Students at the University of North Carolina at Chapel Hill believe that undocumented students should pay the same amount in tuition as they do for college.


The school’s student government passed a resolution in April showing support of the state government’s undocumented student legislation. The state’s bill, which is currently in the House Committee on Education, would allow undocumented students who have graduated from a North Carolina high school to pay in-state tuition at the state’s public universities, including UNC-Chapel Hill.


Currently, undocumented students in North Carolina are allowed to enroll in North Carolina universities and community colleges, but must pay out-of-state tuition.


While the university’s student government was debating its resolution, a student organization called Campus Y – whose self-proclaimed mission is to promote pluralism through social justice – scheduled a march in favor of the in-state tuition benefits.

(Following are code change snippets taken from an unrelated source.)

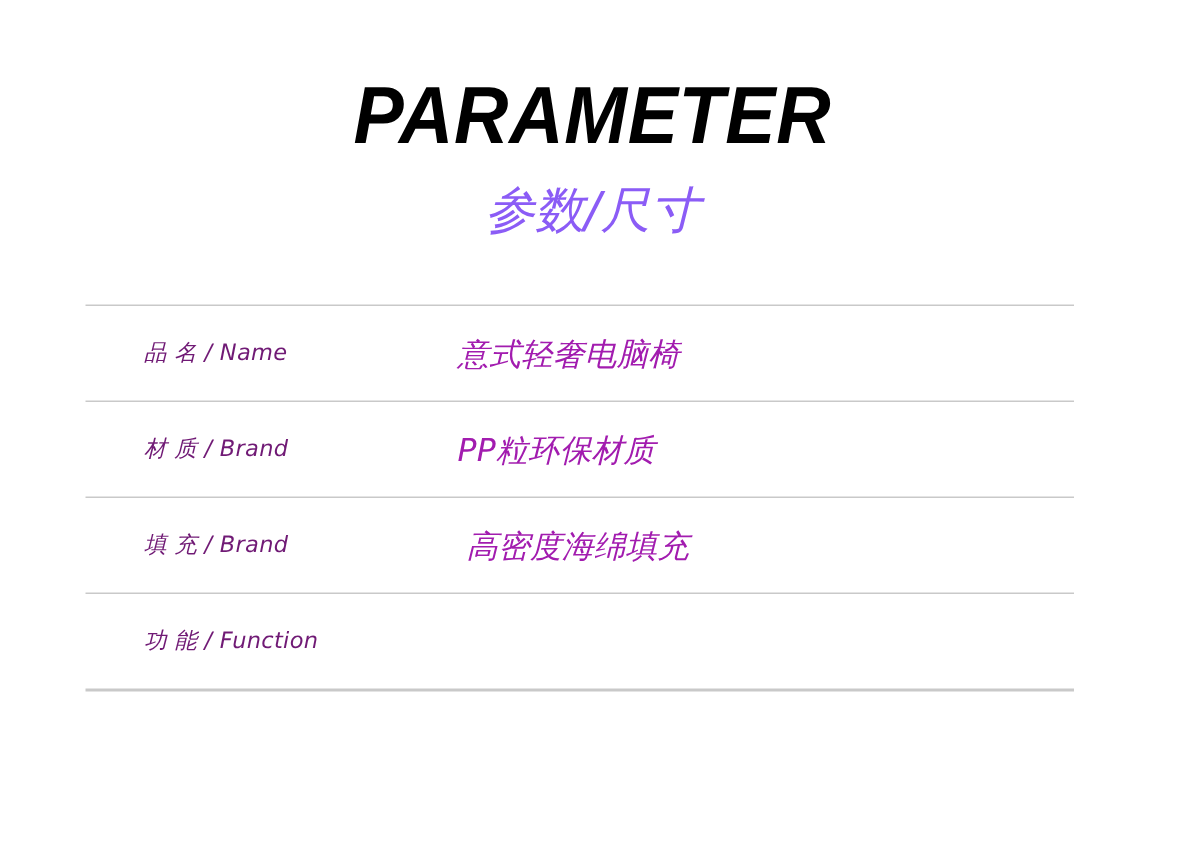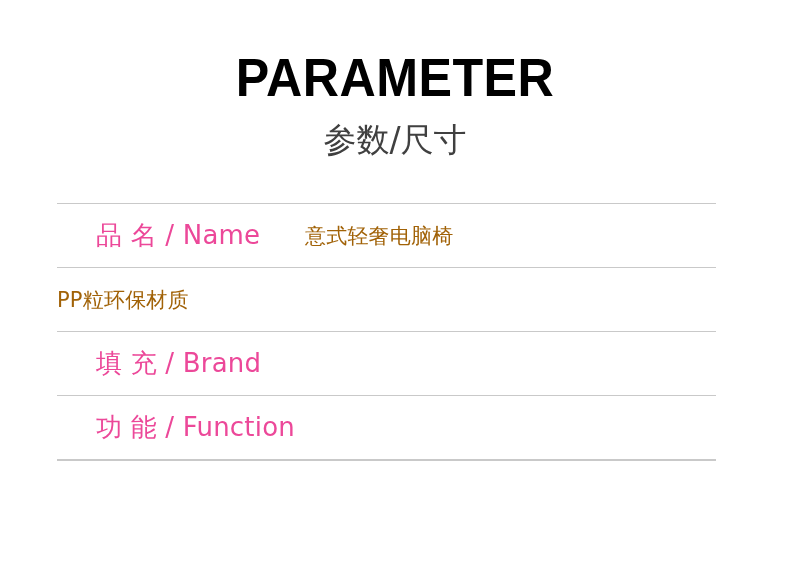"PARAMETER" .page { font-style: none -> italic }
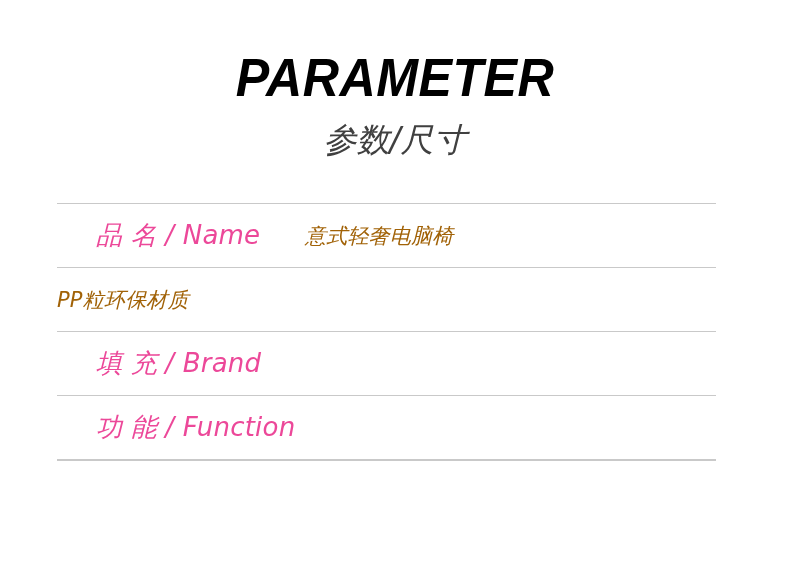"参数/尺寸" .subtitle { color: #404040 -> #8b5cf6 }
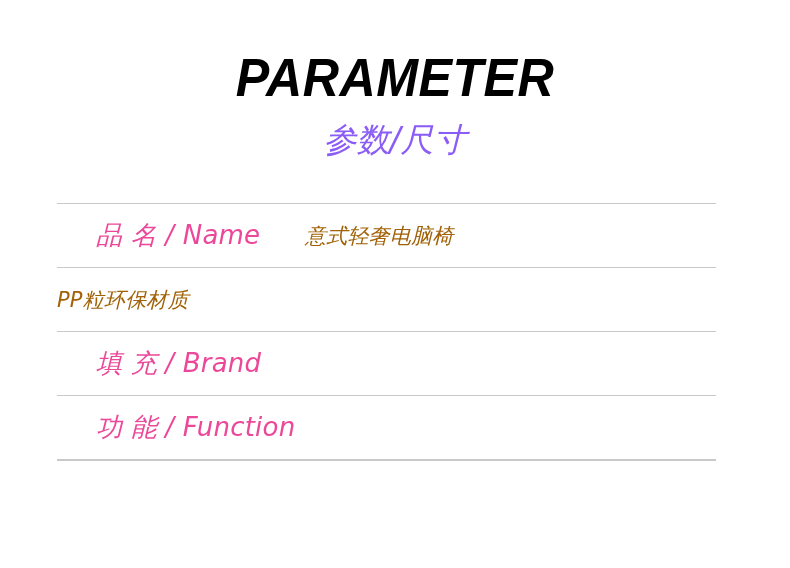"品 名 / Name" .spec-row .label { color: #ec4899 -> #701a75; font-size: 26px -> 15px }
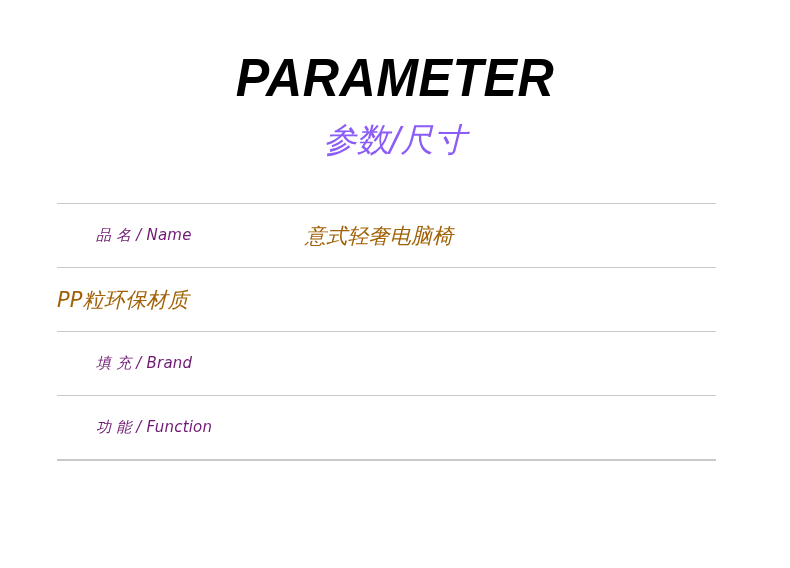"意式轻奢电脑椅" .spec-row .value { color: #a16207 -> #a21caf }
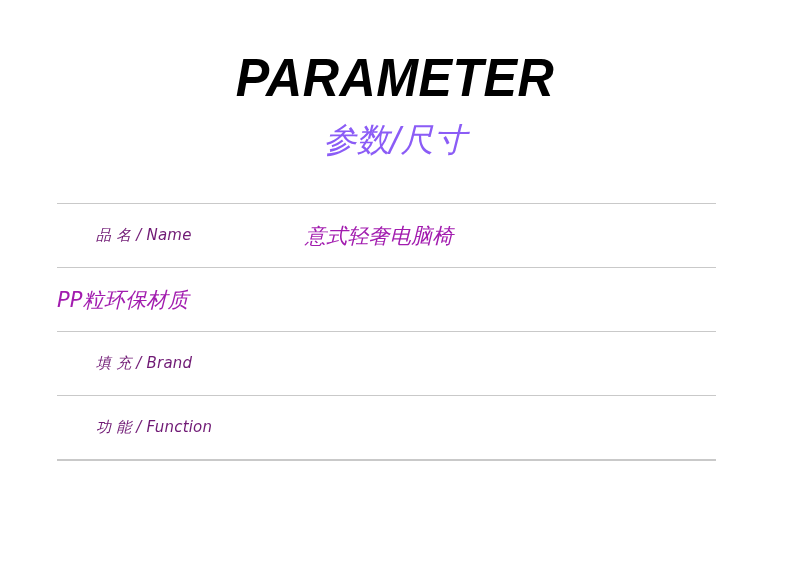"材 质 / Brand" div.label { html: none -> <div>材 质 / Brand</div> }
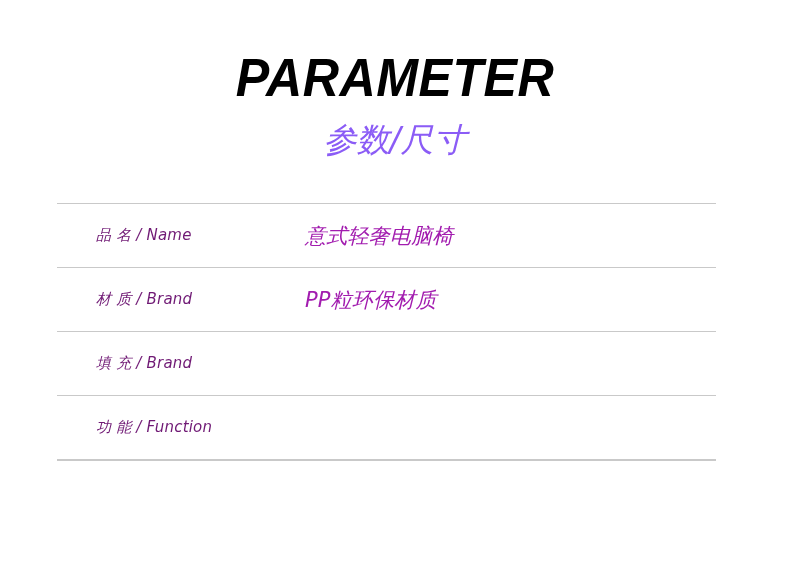"高密度海绵填充" div.value { html: none -> <div>高密度海绵填充</div> }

“This campaign advocates for the North Carolina General Assembly to pass House Bill 904, to allow students access to higher education,” the organization said in a press release. “Let’s encourage Campus Y members to attend the Student Congress meeting to encourage them to adopt a similar resolution.”


Despite the support for the state’s bill, it can’t come to fruition, as implementing the legislation is techically illegal on the federal level. According to a blogger at Young America’s Foundation, 8 U.S. Code, § 1623 prohibits people not legally in the country from receiving the same postsecondary educational benefits as legalized people are.


That hasn’t stopped 13 other states from trying to pass similar laws, however. In 2001, students paying out-of-state tuition in California unsuccessfully filed a lawsuit against public schools in the state claiming that the schools were in violation of the aforementioned federal law. A resident of Missouri also filed a claim in the Kansas District Court in 2005 after being denied in-state tuition rates at a Kansas school that was allowing undocumented students to receive in-state tuition benefits.

In the 13 states that currently authorize in-state tuition to undocumented students, only those who have graduated from a high school in the state and have been residents for two to three years are eligible. Some other states also require a signed affidavit promising to seek legal immigration status before a student is deemed eligible.